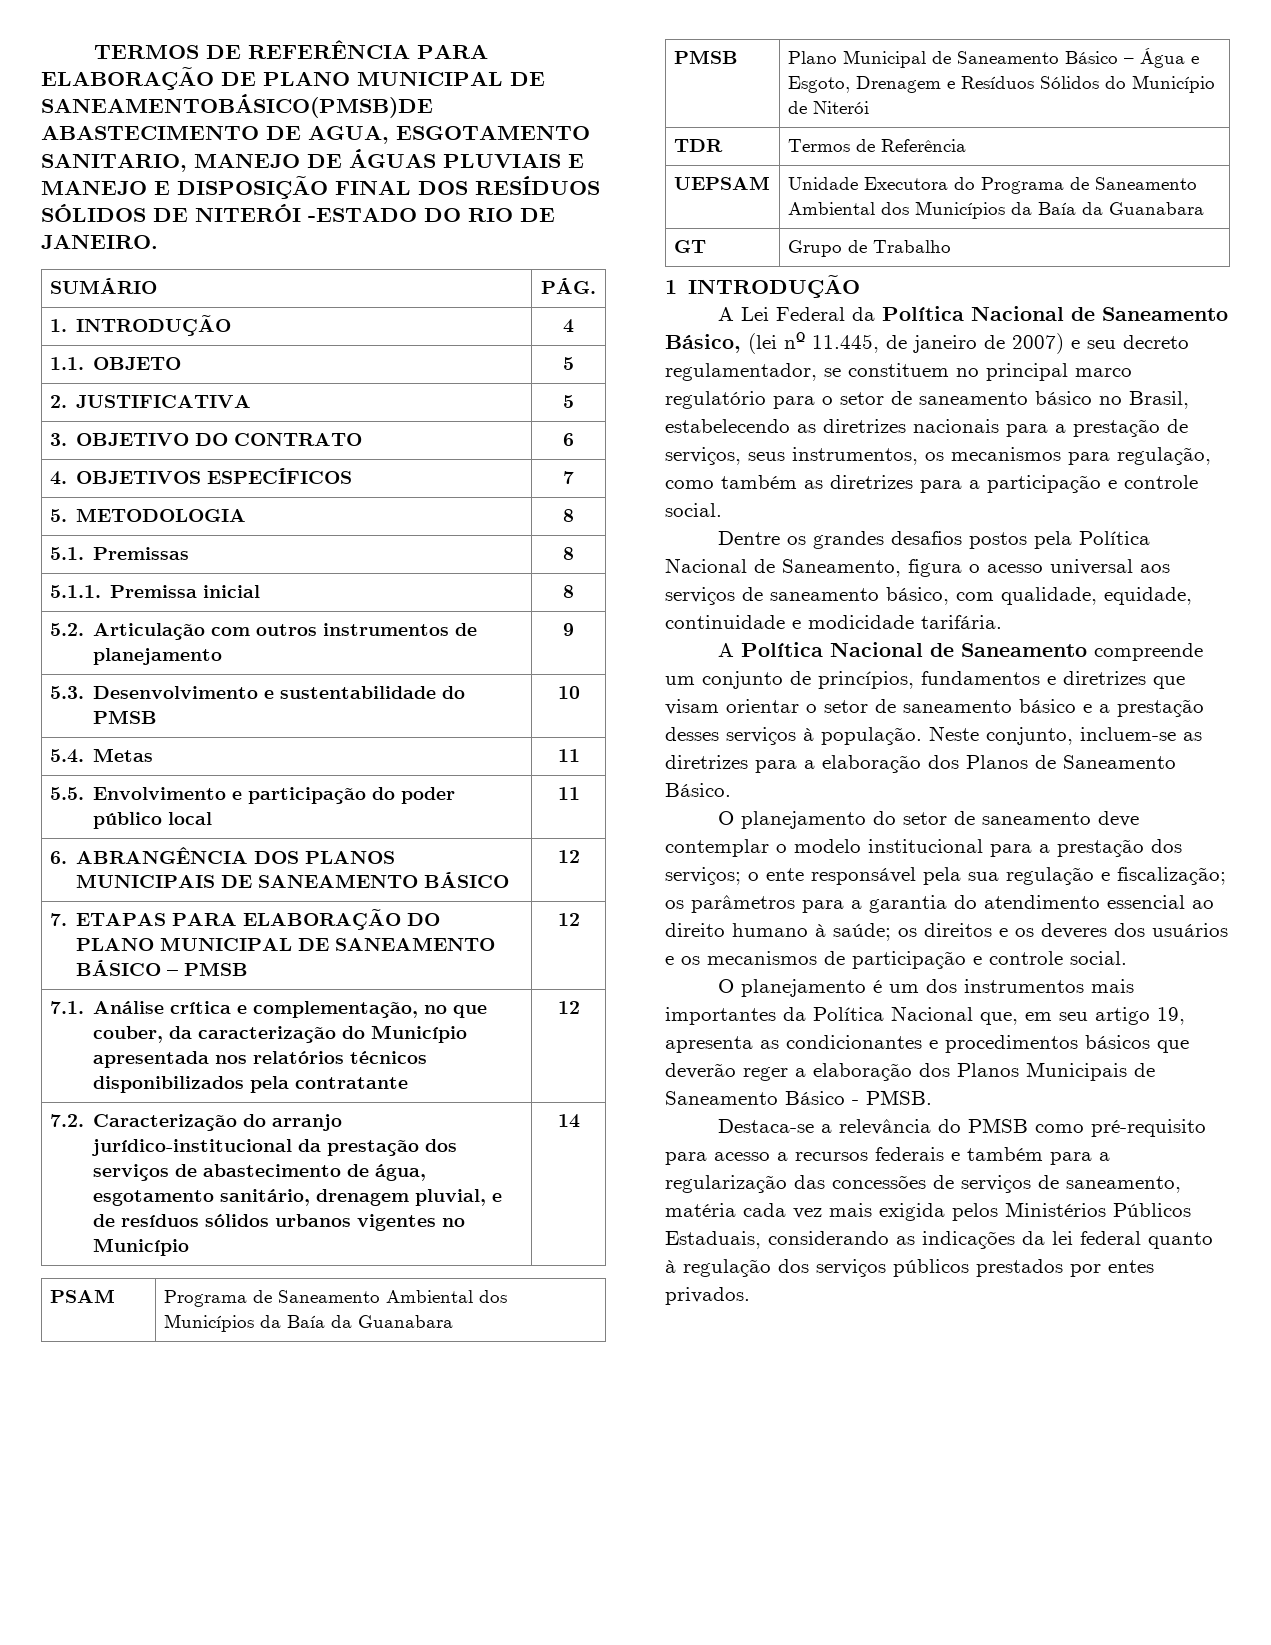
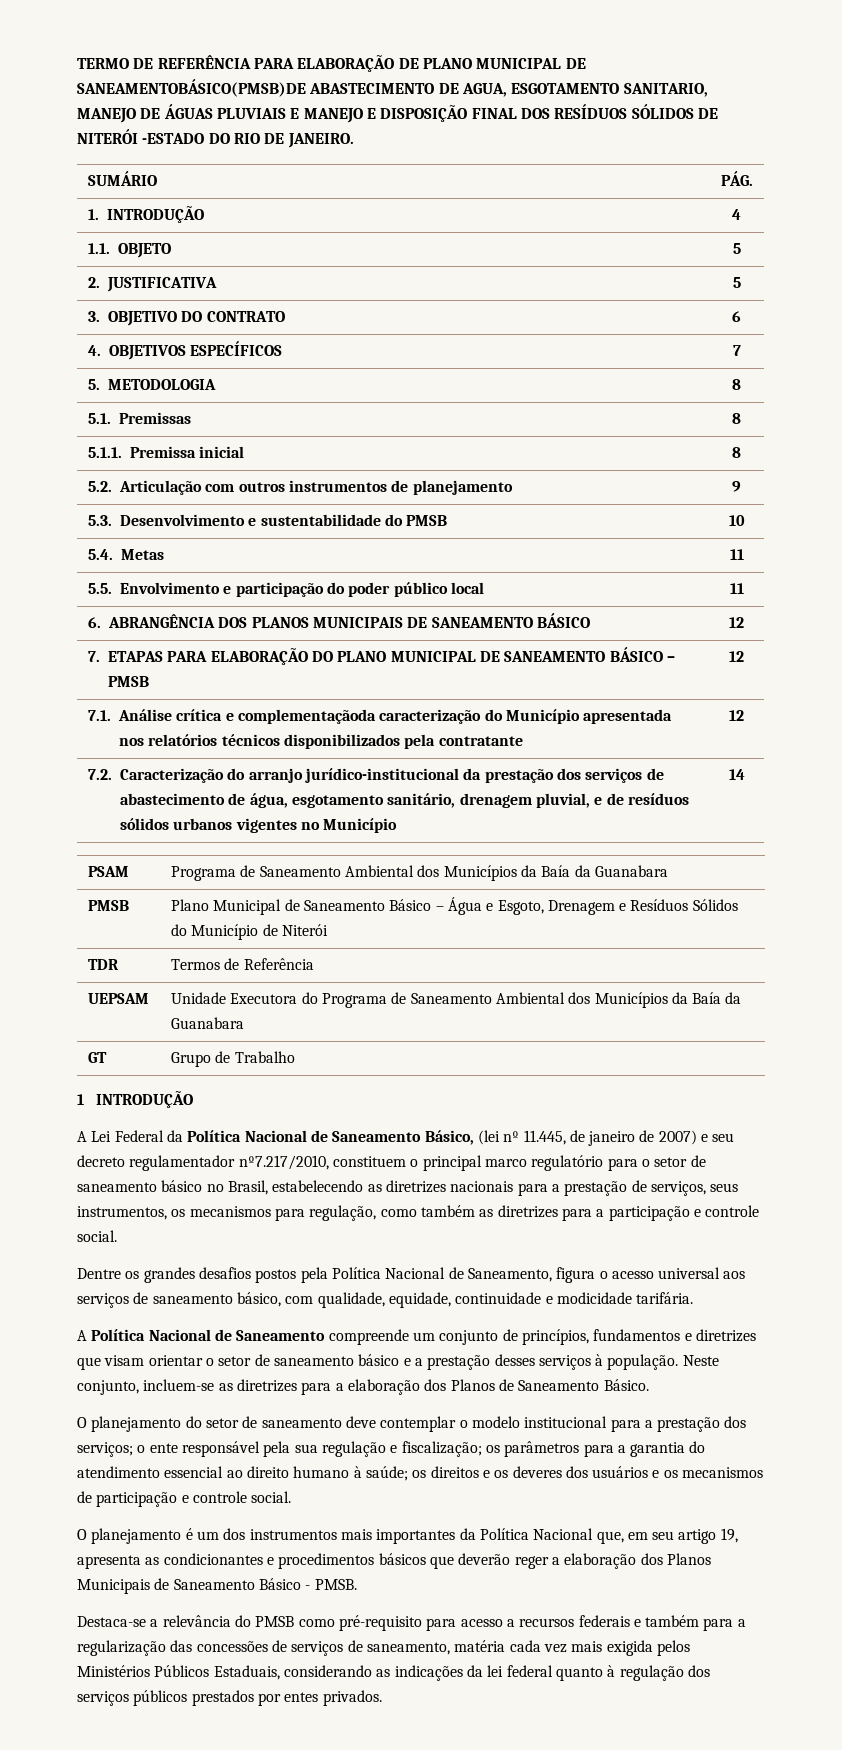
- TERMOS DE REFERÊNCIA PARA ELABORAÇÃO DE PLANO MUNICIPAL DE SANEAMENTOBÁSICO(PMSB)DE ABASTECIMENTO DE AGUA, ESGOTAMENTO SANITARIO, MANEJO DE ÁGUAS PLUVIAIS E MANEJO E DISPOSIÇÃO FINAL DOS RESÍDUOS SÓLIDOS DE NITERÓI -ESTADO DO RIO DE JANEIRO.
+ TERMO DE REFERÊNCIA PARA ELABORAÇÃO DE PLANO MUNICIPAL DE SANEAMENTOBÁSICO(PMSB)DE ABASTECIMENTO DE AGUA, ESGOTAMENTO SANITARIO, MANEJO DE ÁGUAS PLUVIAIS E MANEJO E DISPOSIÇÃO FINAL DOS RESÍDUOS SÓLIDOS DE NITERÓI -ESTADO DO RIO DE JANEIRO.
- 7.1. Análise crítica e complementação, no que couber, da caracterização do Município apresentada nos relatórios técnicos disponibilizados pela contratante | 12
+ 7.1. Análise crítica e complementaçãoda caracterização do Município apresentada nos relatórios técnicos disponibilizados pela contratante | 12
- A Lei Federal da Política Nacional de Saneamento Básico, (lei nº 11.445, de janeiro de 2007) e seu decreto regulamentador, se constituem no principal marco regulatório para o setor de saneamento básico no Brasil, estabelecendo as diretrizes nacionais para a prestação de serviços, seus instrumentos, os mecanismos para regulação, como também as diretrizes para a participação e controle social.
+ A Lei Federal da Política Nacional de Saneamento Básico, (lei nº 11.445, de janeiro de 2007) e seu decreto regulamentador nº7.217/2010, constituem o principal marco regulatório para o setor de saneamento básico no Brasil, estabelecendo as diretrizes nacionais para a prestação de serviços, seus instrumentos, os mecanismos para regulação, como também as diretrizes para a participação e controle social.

* * *

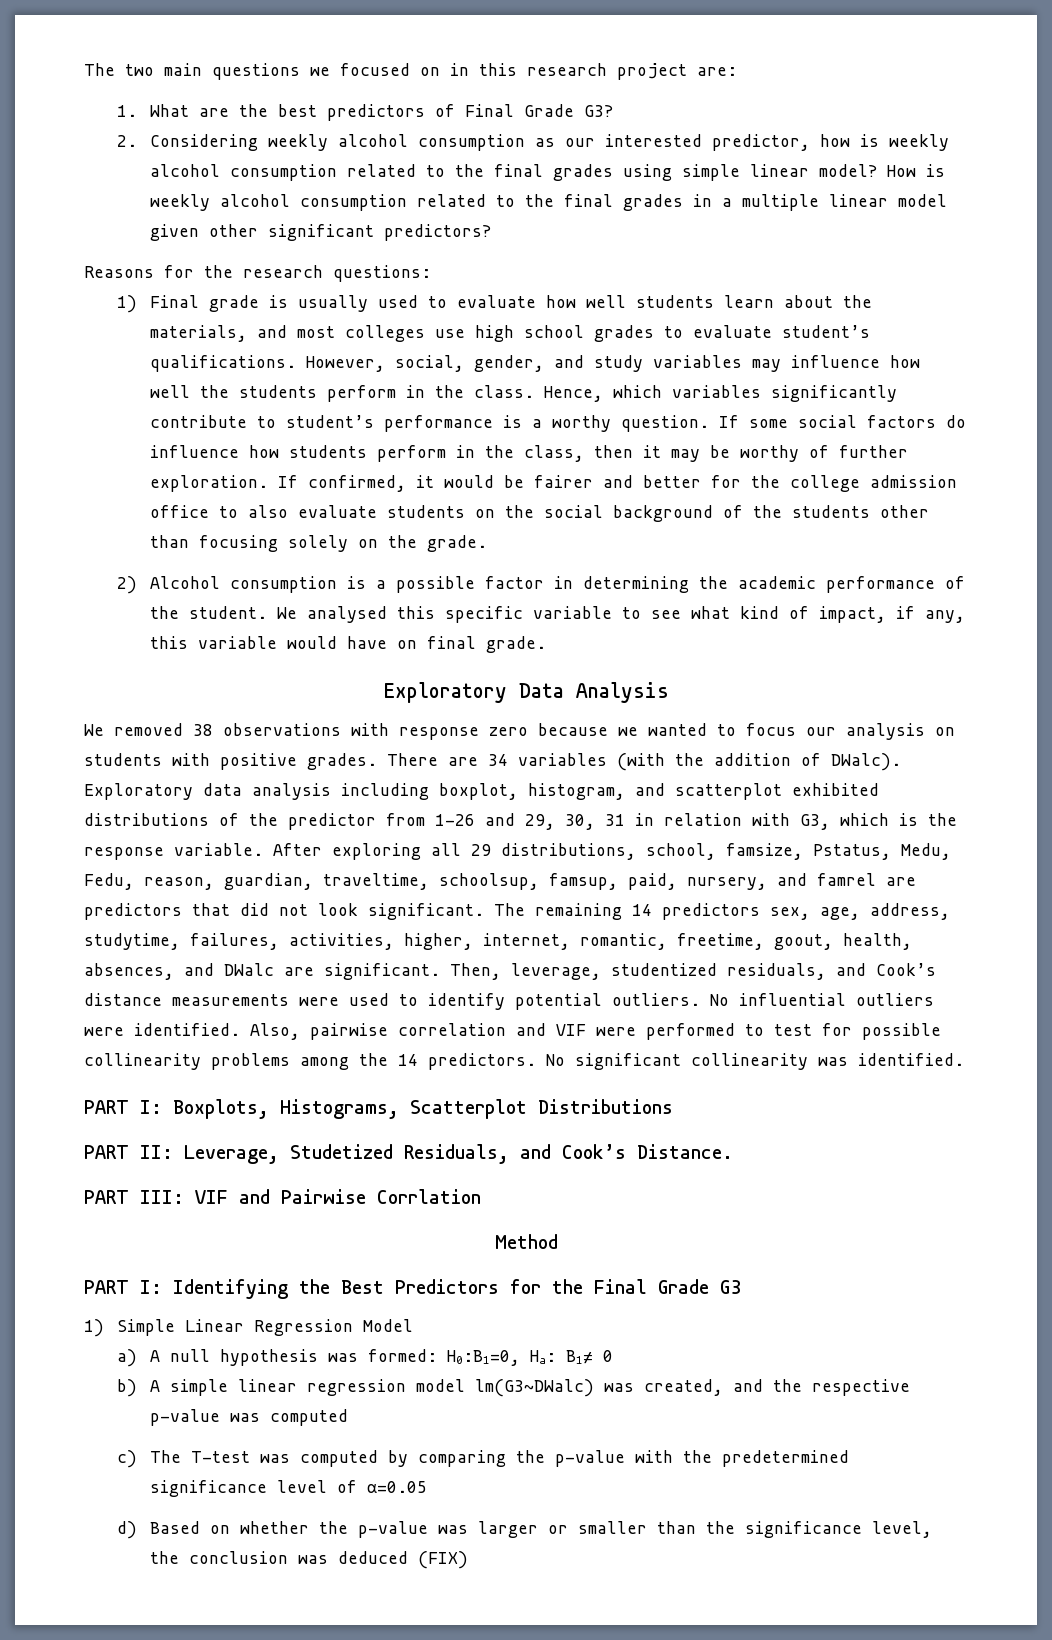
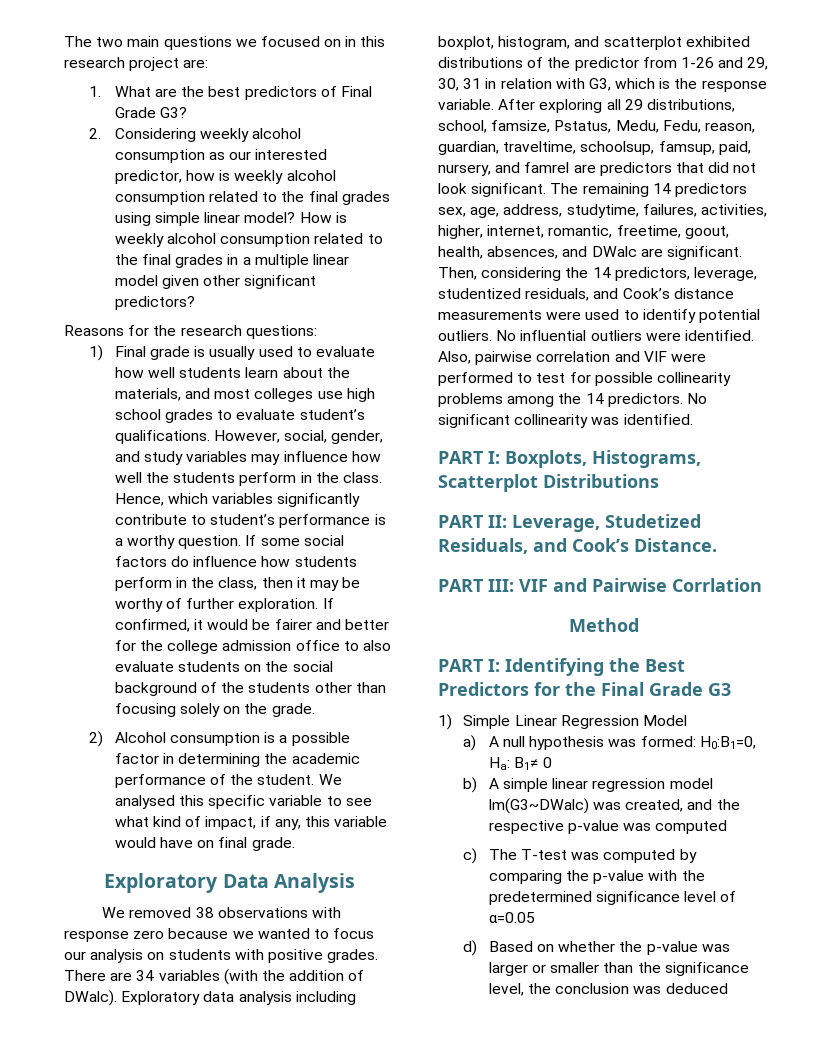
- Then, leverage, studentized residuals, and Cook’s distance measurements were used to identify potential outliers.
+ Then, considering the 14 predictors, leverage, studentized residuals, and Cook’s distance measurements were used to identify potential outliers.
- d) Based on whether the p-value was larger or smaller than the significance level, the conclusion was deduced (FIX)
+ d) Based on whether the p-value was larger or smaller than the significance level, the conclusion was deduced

Work instructions
In the listing above, locate the line containing "- 7.1. Análise" and the line containing "regulamentador nº7.217/2010, constituem", then transcribe both and every line between them verbatim.

Task answer
- 7.1. Análise crítica e complementação, no que couber, da caracterização do Município apresentada nos relatórios técnicos disponibilizados pela contratante | 12
+ 7.1. Análise crítica e complementaçãoda caracterização do Município apresentada nos relatórios técnicos disponibilizados pela contratante | 12
- A Lei Federal da Política Nacional de Saneamento Básico, (lei nº 11.445, de janeiro de 2007) e seu decreto regulamentador, se constituem no principal marco regulatório para o setor de saneamento básico no Brasil, estabelecendo as diretrizes nacionais para a prestação de serviços, seus instrumentos, os mecanismos para regulação, como também as diretrizes para a participação e controle social.
+ A Lei Federal da Política Nacional de Saneamento Básico, (lei nº 11.445, de janeiro de 2007) e seu decreto regulamentador nº7.217/2010, constituem o principal marco regulatório para o setor de saneamento básico no Brasil, estabelecendo as diretrizes nacionais para a prestação de serviços, seus instrumentos, os mecanismos para regulação, como também as diretrizes para a participação e controle social.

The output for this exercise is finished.